- **Work to complete**
From the first record through the last, copy each one exactly.

-------- Extracted data --------

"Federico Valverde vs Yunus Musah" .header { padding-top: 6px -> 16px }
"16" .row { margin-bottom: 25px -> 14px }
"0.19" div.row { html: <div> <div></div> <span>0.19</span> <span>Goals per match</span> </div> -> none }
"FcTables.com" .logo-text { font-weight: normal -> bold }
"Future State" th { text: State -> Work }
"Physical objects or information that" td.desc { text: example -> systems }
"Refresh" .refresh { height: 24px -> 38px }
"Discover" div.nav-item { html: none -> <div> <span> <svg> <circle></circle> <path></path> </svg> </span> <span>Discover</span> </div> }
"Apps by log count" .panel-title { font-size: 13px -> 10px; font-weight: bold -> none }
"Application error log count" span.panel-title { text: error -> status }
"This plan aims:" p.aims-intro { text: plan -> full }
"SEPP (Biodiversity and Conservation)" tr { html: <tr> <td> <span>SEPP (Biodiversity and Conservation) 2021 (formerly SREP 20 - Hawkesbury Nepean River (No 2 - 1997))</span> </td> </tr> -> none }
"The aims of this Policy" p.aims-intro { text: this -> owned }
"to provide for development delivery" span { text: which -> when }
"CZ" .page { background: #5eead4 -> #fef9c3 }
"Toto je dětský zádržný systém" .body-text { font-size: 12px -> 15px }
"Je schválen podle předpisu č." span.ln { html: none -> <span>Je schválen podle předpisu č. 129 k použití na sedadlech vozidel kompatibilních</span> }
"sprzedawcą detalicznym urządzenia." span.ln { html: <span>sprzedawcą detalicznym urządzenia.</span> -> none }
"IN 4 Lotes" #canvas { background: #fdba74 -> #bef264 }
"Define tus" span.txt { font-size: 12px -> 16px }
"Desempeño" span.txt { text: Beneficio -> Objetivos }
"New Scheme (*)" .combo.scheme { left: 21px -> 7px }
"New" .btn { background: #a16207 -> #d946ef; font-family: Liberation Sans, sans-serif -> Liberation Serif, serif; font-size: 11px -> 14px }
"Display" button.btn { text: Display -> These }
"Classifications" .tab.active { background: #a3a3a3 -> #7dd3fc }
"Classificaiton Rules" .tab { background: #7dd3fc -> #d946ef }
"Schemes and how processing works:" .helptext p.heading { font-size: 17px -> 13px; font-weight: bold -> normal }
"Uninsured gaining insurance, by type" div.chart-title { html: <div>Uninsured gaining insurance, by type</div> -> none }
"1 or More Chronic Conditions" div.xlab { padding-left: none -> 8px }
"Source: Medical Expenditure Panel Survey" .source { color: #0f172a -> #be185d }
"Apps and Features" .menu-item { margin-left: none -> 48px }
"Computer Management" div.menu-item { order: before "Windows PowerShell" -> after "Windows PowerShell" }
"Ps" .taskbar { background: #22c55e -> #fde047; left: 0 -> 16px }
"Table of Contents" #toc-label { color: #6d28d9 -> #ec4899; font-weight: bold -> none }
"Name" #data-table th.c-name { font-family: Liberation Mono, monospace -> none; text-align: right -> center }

--------

- **Output for this exercise**
"Federico Valverde vs Yunus Musah" .header { padding-top: 6px -> 16px }
"16" .row { margin-bottom: 25px -> 14px }
"0.19" div.row { html: <div> <div></div> <span>0.19</span> <span>Goals per match</span> </div> -> none }
"FcTables.com" .logo-text { font-weight: normal -> bold }
"Future State" th { text: State -> Work }
"Physical objects or information that" td.desc { text: example -> systems }
"Refresh" .refresh { height: 24px -> 38px }
"Discover" div.nav-item { html: none -> <div> <span> <svg> <circle></circle> <path></path> </svg> </span> <span>Discover</span> </div> }
"Apps by log count" .panel-title { font-size: 13px -> 10px; font-weight: bold -> none }
"Application error log count" span.panel-title { text: error -> status }
"This plan aims:" p.aims-intro { text: plan -> full }
"SEPP (Biodiversity and Conservation)" tr { html: <tr> <td> <span>SEPP (Biodiversity and Conservation) 2021 (formerly SREP 20 - Hawkesbury Nepean River (No 2 - 1997))</span> </td> </tr> -> none }
"The aims of this Policy" p.aims-intro { text: this -> owned }
"to provide for development delivery" span { text: which -> when }
"CZ" .page { background: #5eead4 -> #fef9c3 }
"Toto je dětský zádržný systém" .body-text { font-size: 12px -> 15px }
"Je schválen podle předpisu č." span.ln { html: none -> <span>Je schválen podle předpisu č. 129 k použití na sedadlech vozidel kompatibilních</span> }
"sprzedawcą detalicznym urządzenia." span.ln { html: <span>sprzedawcą detalicznym urządzenia.</span> -> none }
"IN 4 Lotes" #canvas { background: #fdba74 -> #bef264 }
"Define tus" span.txt { font-size: 12px -> 16px }
"Desempeño" span.txt { text: Beneficio -> Objetivos }
"New Scheme (*)" .combo.scheme { left: 21px -> 7px }
"New" .btn { background: #a16207 -> #d946ef; font-family: Liberation Sans, sans-serif -> Liberation Serif, serif; font-size: 11px -> 14px }
"Display" button.btn { text: Display -> These }
"Classifications" .tab.active { background: #a3a3a3 -> #7dd3fc }
"Classificaiton Rules" .tab { background: #7dd3fc -> #d946ef }
"Schemes and how processing works:" .helptext p.heading { font-size: 17px -> 13px; font-weight: bold -> normal }
"Uninsured gaining insurance, by type" div.chart-title { html: <div>Uninsured gaining insurance, by type</div> -> none }
"1 or More Chronic Conditions" div.xlab { padding-left: none -> 8px }
"Source: Medical Expenditure Panel Survey" .source { color: #0f172a -> #be185d }
"Apps and Features" .menu-item { margin-left: none -> 48px }
"Computer Management" div.menu-item { order: before "Windows PowerShell" -> after "Windows PowerShell" }
"Ps" .taskbar { background: #22c55e -> #fde047; left: 0 -> 16px }
"Table of Contents" #toc-label { color: #6d28d9 -> #ec4899; font-weight: bold -> none }
"Name" #data-table th.c-name { font-family: Liberation Mono, monospace -> none; text-align: right -> center }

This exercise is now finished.